Chapter 7. Deploying the Hortonworks Data Platform 2.1 on Red Hat Gluster Storage

Warning

Support for Hortonworks Data Platform (HDP) on Red Hat Gluster Storage integrated using the Hadoop Plug-In is deprecated as of Red Hat Gluster Storage 3.1 Update 2, and is unlikely to be supported in the next major release. Red Hat discourages further use of this plug-in for deployments where Red Hat Gluster Storage is directly used for holding analytics data for running in-place analytics. However, Red Hat Gluster Storage can be used as a general purpose repository for holding analytics data and as a companion store where the bulk of the data is stored and then moved to Hadoop clusters for analysis when necessary.
Red Hat Gluster Storage provides compatibility for Apache Hadoop and it uses the standard file system APIs available in Hadoop to provide a new storage option for Hadoop deployments.

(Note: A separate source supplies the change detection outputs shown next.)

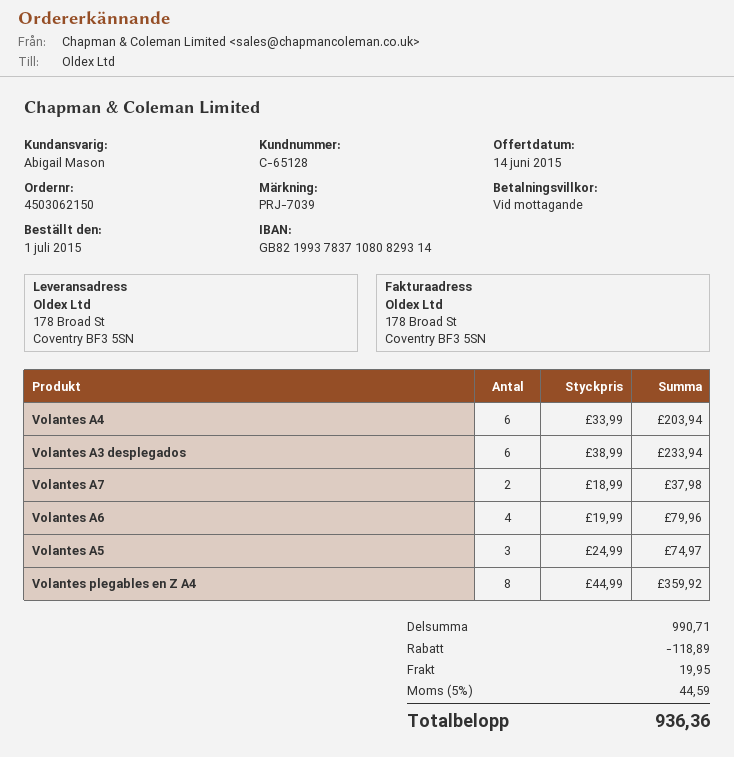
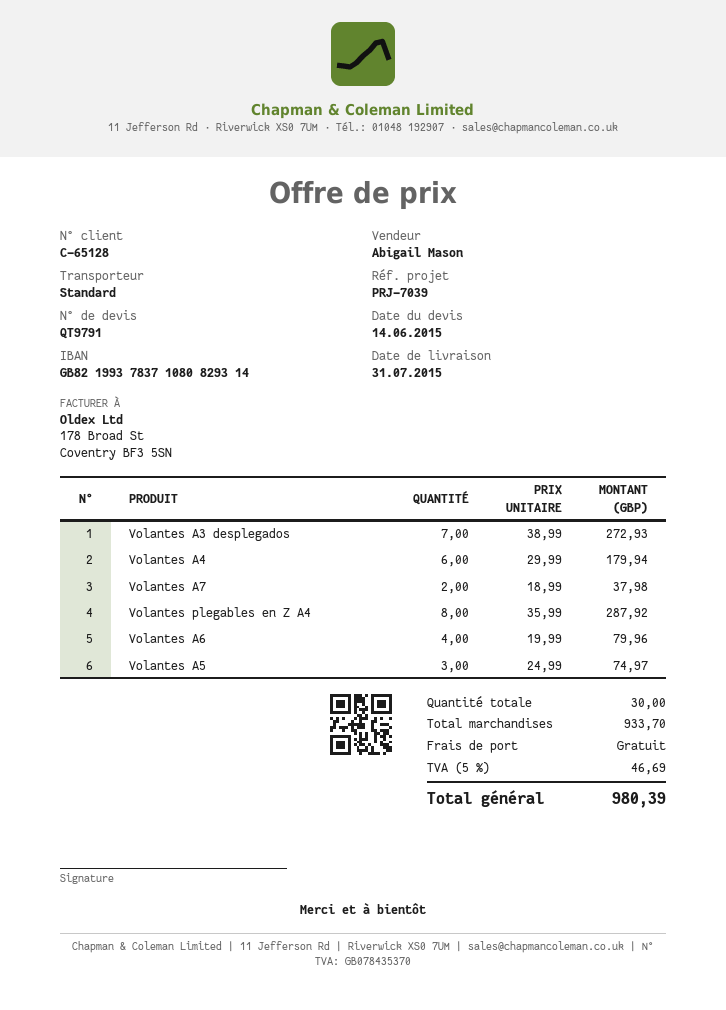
Volantes A4: 6 x 33.99 = 203.94 -> 6 x 29.99 = 179.94
Volantes A3 desplegados: 6 x 38.99 = 233.94 -> 7 x 38.99 = 272.93
Volantes plegables en Z A4: 8 x 44.99 = 359.92 -> 8 x 35.99 = 287.92
subtotal: 990.71 -> 933.70
discount: 118.89 -> none
shipping: 19.95 -> 0.00
tax: 5% = 44.59 -> 5% = 46.69
total: 936.36 -> 980.39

Red Hat has created a Hadoop File System plug-in that enables Hadoop Distributions to run on Red Hat Gluster Storage.

Important

The following features of Red Hat Gluster Storage is not supported with Hadoop:
  • Dispersed Volumes and Distributed Dispersed Volume
  • Red Hat Enterprise Linux 7.x

7.1. Prerequisites

Before you begin installation, you must establish the basic infrastructure required to enable Hadoop to run on Red Hat Gluster Storage.

7.1.1. Supported Versions

The following table lists the supported versions of HDP and Ambari with Red Hat Gluster Storage Server.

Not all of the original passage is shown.